- **Task requirements**: Every entry below, first to last, should be restated word for word.
------------------------------------
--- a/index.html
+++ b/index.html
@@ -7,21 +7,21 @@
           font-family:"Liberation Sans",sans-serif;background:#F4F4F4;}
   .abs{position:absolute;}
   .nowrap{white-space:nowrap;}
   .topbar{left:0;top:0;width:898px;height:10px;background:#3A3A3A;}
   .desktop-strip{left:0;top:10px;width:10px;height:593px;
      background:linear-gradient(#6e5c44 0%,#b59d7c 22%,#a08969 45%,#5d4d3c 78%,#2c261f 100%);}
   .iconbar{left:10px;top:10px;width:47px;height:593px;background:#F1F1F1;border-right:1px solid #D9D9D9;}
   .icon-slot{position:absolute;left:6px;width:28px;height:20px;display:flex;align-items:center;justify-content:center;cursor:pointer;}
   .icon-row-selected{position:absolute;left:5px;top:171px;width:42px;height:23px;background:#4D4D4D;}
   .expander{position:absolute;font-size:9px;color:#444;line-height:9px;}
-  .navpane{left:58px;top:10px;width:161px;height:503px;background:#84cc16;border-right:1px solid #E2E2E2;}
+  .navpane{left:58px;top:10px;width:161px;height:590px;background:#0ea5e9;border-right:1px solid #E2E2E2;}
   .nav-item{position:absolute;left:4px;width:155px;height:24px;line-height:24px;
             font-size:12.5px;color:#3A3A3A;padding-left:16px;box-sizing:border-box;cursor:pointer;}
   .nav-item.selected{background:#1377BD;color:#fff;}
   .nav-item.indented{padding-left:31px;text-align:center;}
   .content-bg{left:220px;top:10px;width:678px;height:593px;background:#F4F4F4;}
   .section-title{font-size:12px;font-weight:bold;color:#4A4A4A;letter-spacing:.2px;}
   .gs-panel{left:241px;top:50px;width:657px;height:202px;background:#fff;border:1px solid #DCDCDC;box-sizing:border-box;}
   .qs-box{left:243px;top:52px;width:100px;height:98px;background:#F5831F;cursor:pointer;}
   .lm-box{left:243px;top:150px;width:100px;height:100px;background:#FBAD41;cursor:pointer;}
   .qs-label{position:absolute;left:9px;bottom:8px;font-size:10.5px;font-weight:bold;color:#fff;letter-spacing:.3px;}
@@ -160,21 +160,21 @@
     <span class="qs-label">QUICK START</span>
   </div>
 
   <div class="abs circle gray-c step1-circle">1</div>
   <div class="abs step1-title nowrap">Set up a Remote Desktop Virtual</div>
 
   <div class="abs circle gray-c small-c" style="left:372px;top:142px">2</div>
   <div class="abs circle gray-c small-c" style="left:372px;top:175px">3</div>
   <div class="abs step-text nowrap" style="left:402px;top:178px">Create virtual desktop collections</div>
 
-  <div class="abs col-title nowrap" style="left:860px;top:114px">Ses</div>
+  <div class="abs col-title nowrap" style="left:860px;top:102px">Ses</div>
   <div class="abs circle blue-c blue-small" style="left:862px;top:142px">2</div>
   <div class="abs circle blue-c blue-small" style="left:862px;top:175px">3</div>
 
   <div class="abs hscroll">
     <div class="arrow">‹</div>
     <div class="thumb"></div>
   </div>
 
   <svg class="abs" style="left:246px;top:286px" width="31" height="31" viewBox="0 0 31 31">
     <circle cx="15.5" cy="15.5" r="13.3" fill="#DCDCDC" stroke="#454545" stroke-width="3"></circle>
------------------------------------
- **Response area**:
--- a/index.html
+++ b/index.html
@@ -7,21 +7,21 @@
           font-family:"Liberation Sans",sans-serif;background:#F4F4F4;}
   .abs{position:absolute;}
   .nowrap{white-space:nowrap;}
   .topbar{left:0;top:0;width:898px;height:10px;background:#3A3A3A;}
   .desktop-strip{left:0;top:10px;width:10px;height:593px;
      background:linear-gradient(#6e5c44 0%,#b59d7c 22%,#a08969 45%,#5d4d3c 78%,#2c261f 100%);}
   .iconbar{left:10px;top:10px;width:47px;height:593px;background:#F1F1F1;border-right:1px solid #D9D9D9;}
   .icon-slot{position:absolute;left:6px;width:28px;height:20px;display:flex;align-items:center;justify-content:center;cursor:pointer;}
   .icon-row-selected{position:absolute;left:5px;top:171px;width:42px;height:23px;background:#4D4D4D;}
   .expander{position:absolute;font-size:9px;color:#444;line-height:9px;}
-  .navpane{left:58px;top:10px;width:161px;height:503px;background:#84cc16;border-right:1px solid #E2E2E2;}
+  .navpane{left:58px;top:10px;width:161px;height:590px;background:#0ea5e9;border-right:1px solid #E2E2E2;}
   .nav-item{position:absolute;left:4px;width:155px;height:24px;line-height:24px;
             font-size:12.5px;color:#3A3A3A;padding-left:16px;box-sizing:border-box;cursor:pointer;}
   .nav-item.selected{background:#1377BD;color:#fff;}
   .nav-item.indented{padding-left:31px;text-align:center;}
   .content-bg{left:220px;top:10px;width:678px;height:593px;background:#F4F4F4;}
   .section-title{font-size:12px;font-weight:bold;color:#4A4A4A;letter-spacing:.2px;}
   .gs-panel{left:241px;top:50px;width:657px;height:202px;background:#fff;border:1px solid #DCDCDC;box-sizing:border-box;}
   .qs-box{left:243px;top:52px;width:100px;height:98px;background:#F5831F;cursor:pointer;}
   .lm-box{left:243px;top:150px;width:100px;height:100px;background:#FBAD41;cursor:pointer;}
   .qs-label{position:absolute;left:9px;bottom:8px;font-size:10.5px;font-weight:bold;color:#fff;letter-spacing:.3px;}
@@ -160,21 +160,21 @@
     <span class="qs-label">QUICK START</span>
   </div>
 
   <div class="abs circle gray-c step1-circle">1</div>
   <div class="abs step1-title nowrap">Set up a Remote Desktop Virtual</div>
 
   <div class="abs circle gray-c small-c" style="left:372px;top:142px">2</div>
   <div class="abs circle gray-c small-c" style="left:372px;top:175px">3</div>
   <div class="abs step-text nowrap" style="left:402px;top:178px">Create virtual desktop collections</div>
 
-  <div class="abs col-title nowrap" style="left:860px;top:114px">Ses</div>
+  <div class="abs col-title nowrap" style="left:860px;top:102px">Ses</div>
   <div class="abs circle blue-c blue-small" style="left:862px;top:142px">2</div>
   <div class="abs circle blue-c blue-small" style="left:862px;top:175px">3</div>
 
   <div class="abs hscroll">
     <div class="arrow">‹</div>
     <div class="thumb"></div>
   </div>
 
   <svg class="abs" style="left:246px;top:286px" width="31" height="31" viewBox="0 0 31 31">
     <circle cx="15.5" cy="15.5" r="13.3" fill="#DCDCDC" stroke="#454545" stroke-width="3"></circle>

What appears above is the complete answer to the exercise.